EXERCISE INPUT –
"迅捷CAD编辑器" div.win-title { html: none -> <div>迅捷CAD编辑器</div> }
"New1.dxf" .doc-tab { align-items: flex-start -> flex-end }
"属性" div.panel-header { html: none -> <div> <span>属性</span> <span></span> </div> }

...

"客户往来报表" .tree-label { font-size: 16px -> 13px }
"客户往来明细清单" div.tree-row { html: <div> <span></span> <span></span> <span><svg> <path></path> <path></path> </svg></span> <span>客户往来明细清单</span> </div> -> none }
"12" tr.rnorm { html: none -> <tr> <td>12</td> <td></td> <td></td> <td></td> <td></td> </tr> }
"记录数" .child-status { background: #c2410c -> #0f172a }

* * *

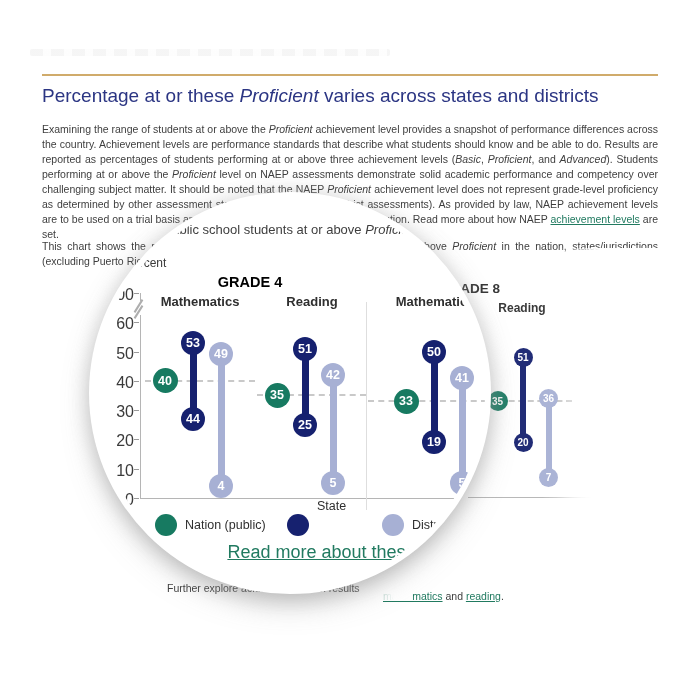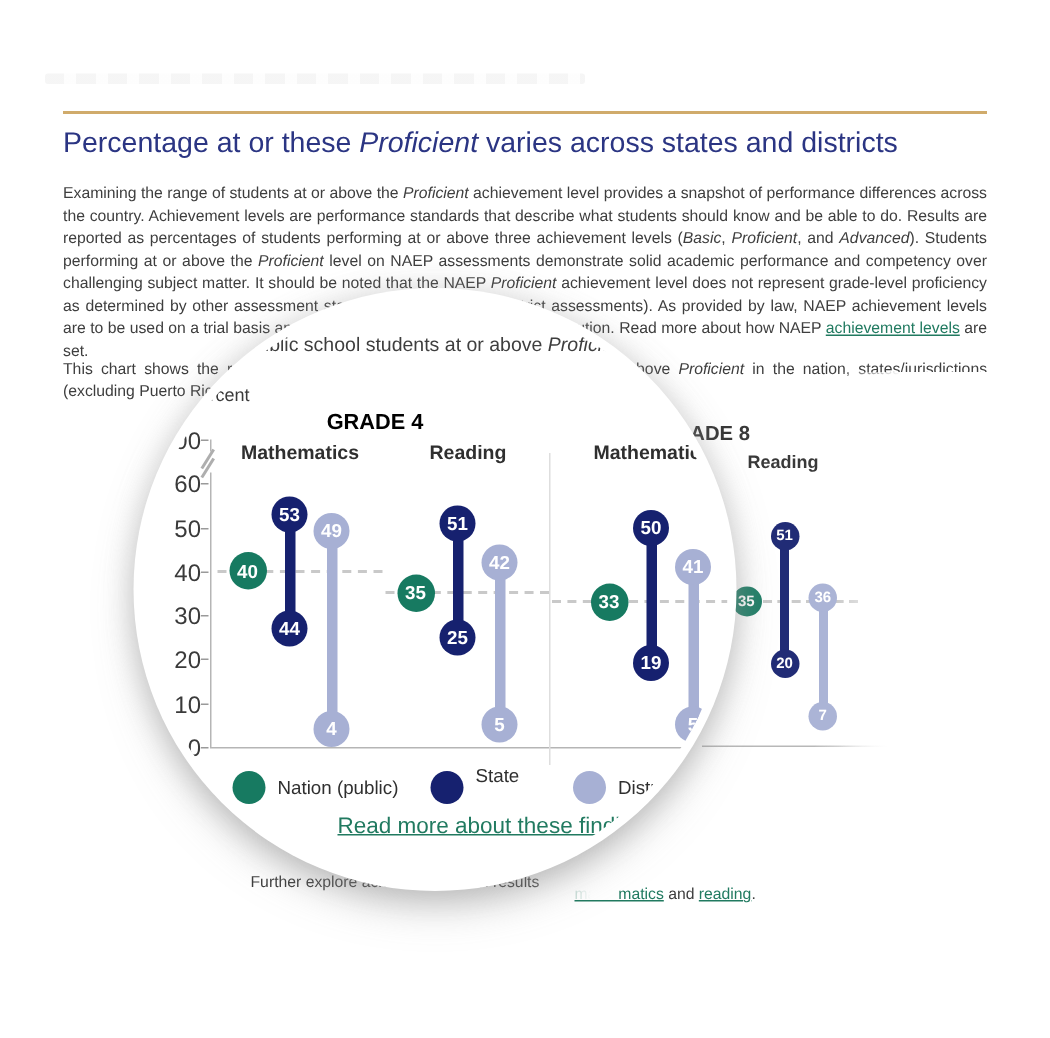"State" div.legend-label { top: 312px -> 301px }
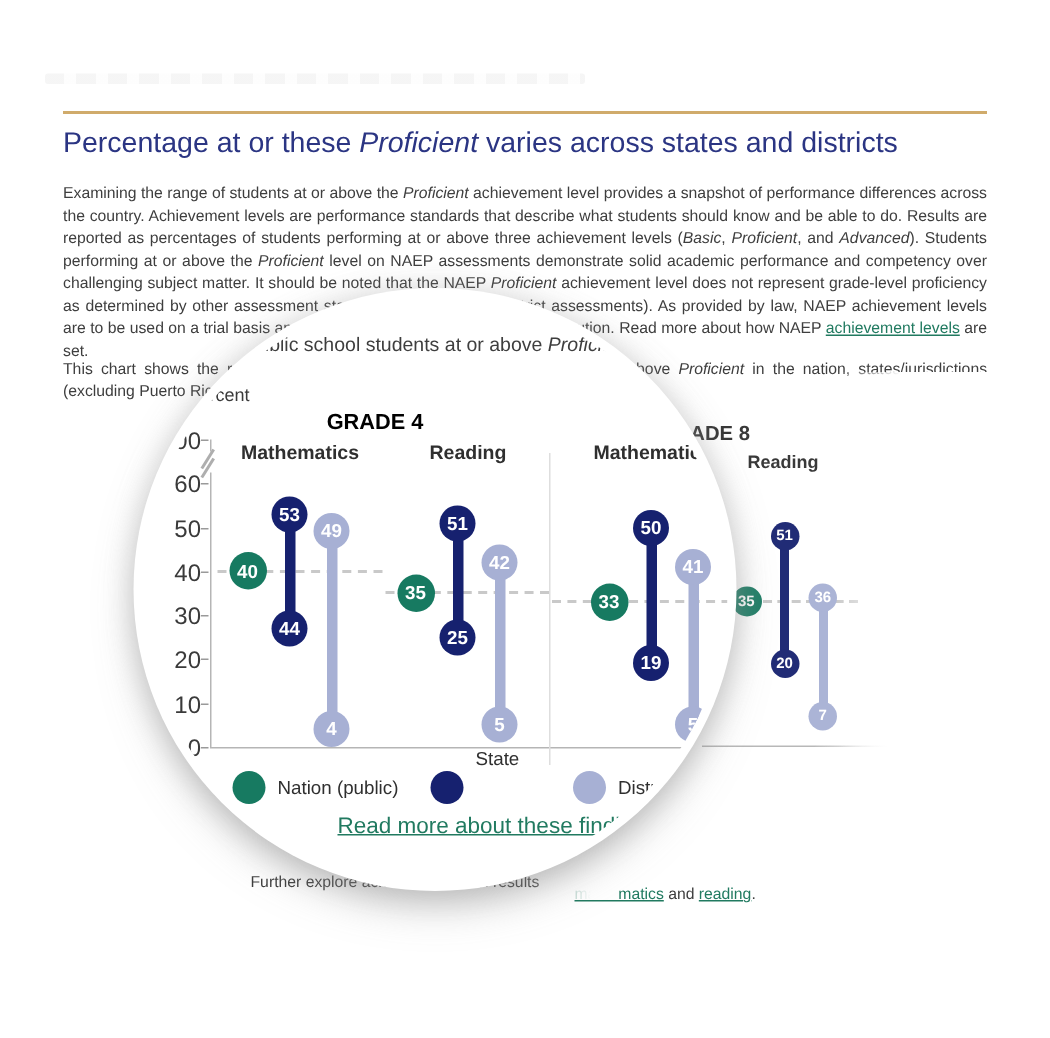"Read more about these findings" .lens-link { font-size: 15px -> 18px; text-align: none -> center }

THE TASK –
In the records above, the line with "none -> <div>迅捷CAD编辑器</div>" marks the start and the line with "-> <div> <span>属性</span>" marks the end; copy that stretch exactly, both lines included, and nothing else.

RESPONSE BOX –
"迅捷CAD编辑器" div.win-title { html: none -> <div>迅捷CAD编辑器</div> }
"New1.dxf" .doc-tab { align-items: flex-start -> flex-end }
"属性" div.panel-header { html: none -> <div> <span>属性</span> <span></span> </div> }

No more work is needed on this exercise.